Now, I fully acknowledge that much of the blame for my dislike of this novel falls on the result of my immense procrastination; however, one can’t ignore that I found the main story generally boring, tedious, and depressing (as you’d expect of a Great Depression-era work). No, it was not the plot, but one of Steinbeck’s literary devices that kept me hooked and kept the time crunch from driving me insane: the widely controversial inclusion of intercalary chapters, excerpts that vaguely align with the novel’s themes but have absolutely nothing to do with the actual plot. The most infamous of these is an entire chapter dedicated to describing a tortoise’s futile attempts to cross a highway.

When asked in class discussion a year ago what I thought of these chapters, I joked that I liked them–because they break up the monotony of the story! This was only partial lie, as while I did enjoy them (and they did give my brain a break), it was for another reason, a reason I couldn’t put into words…

It’s a reason that can, however, be put into pictures!

 

Every story or book starts on a clean slate,

and the plot can be visualized as a linear progression across the “slate”.

The plot gives a glimpse into the meaning, rhetorical situation, or big picture behind a work, but only that. A glimpse.

Intercalary chapters don’t connect to the plot. They’re scenarios isolated in their own bubbles, but they’re also windows into the worldbuilding that the plot doesn’t highlight directly.

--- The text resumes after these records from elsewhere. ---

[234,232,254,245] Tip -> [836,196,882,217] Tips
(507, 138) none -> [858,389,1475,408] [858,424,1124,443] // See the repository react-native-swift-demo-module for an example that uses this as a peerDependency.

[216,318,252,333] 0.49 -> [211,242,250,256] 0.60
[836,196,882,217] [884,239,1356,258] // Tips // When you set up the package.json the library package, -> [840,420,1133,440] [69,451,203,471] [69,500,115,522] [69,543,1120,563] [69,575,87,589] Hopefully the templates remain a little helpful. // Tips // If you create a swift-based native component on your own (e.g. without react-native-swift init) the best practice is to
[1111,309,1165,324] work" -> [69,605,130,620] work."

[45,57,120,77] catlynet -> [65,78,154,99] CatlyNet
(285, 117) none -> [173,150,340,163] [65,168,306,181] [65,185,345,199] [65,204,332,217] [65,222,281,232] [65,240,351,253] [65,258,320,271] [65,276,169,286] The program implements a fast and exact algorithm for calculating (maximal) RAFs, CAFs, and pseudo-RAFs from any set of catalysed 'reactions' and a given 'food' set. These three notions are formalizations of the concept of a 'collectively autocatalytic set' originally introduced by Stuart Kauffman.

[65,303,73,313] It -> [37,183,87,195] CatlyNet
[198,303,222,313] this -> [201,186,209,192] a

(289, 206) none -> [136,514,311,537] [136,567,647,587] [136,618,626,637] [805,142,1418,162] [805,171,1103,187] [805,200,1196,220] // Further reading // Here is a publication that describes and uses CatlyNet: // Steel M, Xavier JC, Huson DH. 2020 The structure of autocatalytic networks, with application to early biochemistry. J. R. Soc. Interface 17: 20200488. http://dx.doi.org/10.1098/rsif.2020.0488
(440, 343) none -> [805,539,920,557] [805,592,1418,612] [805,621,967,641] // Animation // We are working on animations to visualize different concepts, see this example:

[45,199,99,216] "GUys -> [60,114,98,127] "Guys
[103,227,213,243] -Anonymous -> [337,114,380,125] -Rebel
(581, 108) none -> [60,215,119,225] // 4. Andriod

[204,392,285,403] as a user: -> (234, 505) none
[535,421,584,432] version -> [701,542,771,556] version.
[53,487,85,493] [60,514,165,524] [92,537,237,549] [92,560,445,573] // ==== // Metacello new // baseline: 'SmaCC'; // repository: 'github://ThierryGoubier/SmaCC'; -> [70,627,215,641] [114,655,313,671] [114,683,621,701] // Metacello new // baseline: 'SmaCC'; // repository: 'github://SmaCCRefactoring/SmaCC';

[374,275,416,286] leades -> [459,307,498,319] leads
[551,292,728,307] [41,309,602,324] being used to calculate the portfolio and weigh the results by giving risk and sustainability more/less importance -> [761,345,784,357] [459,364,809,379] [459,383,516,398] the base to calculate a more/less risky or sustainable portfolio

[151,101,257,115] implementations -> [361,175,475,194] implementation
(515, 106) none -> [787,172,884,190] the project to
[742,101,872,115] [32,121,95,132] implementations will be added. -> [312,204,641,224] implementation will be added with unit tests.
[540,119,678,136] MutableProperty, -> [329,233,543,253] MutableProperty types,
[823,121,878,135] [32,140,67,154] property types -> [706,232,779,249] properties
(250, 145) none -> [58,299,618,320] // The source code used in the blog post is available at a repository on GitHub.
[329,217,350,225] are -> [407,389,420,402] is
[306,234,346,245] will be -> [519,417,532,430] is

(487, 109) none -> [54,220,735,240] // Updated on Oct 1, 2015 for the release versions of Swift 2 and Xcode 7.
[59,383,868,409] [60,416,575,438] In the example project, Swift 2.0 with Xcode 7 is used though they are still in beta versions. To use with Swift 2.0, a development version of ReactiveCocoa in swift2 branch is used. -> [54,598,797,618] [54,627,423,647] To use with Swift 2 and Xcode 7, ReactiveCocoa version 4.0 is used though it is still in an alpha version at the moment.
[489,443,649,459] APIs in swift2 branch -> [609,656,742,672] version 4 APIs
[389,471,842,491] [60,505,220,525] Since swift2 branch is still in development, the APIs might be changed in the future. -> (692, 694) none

When they’re included, the audience can begin to see…

the bigger picture!

 

Looking back, I no longer think negatively of The Grapes of Wrath at all. It and the lesson it taught served as a great course introduction: a book does not need to be entertaining to hold literary or rhetorical value, and a book does not need to have literary or rhetorical value to be entertaining. Steinbeck’s work falls into the first category, as it… doesn’t exactly make for good light reading but holds literary value within its depiction of the comfortless reality–reality, not story, as the keyhole-expanding, big picture-highlighting intercalary chapters try to demonstrate–experienced by millions of Americans during the Great Depression.

 

2 thoughts on “Grapes, Wrath, and… Turtles?? (Oh my!)

  1. I love how you used a narrative to analyze the structure of this novel. I really liked how this didn’t require us to have any knowledge of the book, since I have never read it. I also had no idea what an intercalary chapter was, but your explanation of it was very clear. Your interpretation of the purpose of these chapters was eyeopening, as I never would have expected an author to stray completely from the plot of their story, to somehow make their story more clear.Your analysis of the lesson this novel taught is truly fascinating, not only of the experience it was meant to provide, but of the reason your english teacher asked you to read it. Out of curiosity, do you think anyone read the book and genuinely enjoyed the plot? And was there anyone that dropped the class because of the insufferable reading experience it provided?

    1. Do I think anyone enjoyed the plot at face value? Honestly, no, simply due to how depressing it was. It’s a little hard to sit through, and at times it’s downright uncomfortable. Do I think people enjoyed the themes or the deeper meanings? Yes, because some of the characters rediscover themselves or their purposes, and there are feelings of hope left unsquashed by the time the book ends.
      Yes, I do believe about 5-10 people drop AP Lit at my school every year because of the summer reading requirements (and with Grapes of Wrath being such a…. novel, it certainly doesn’t help).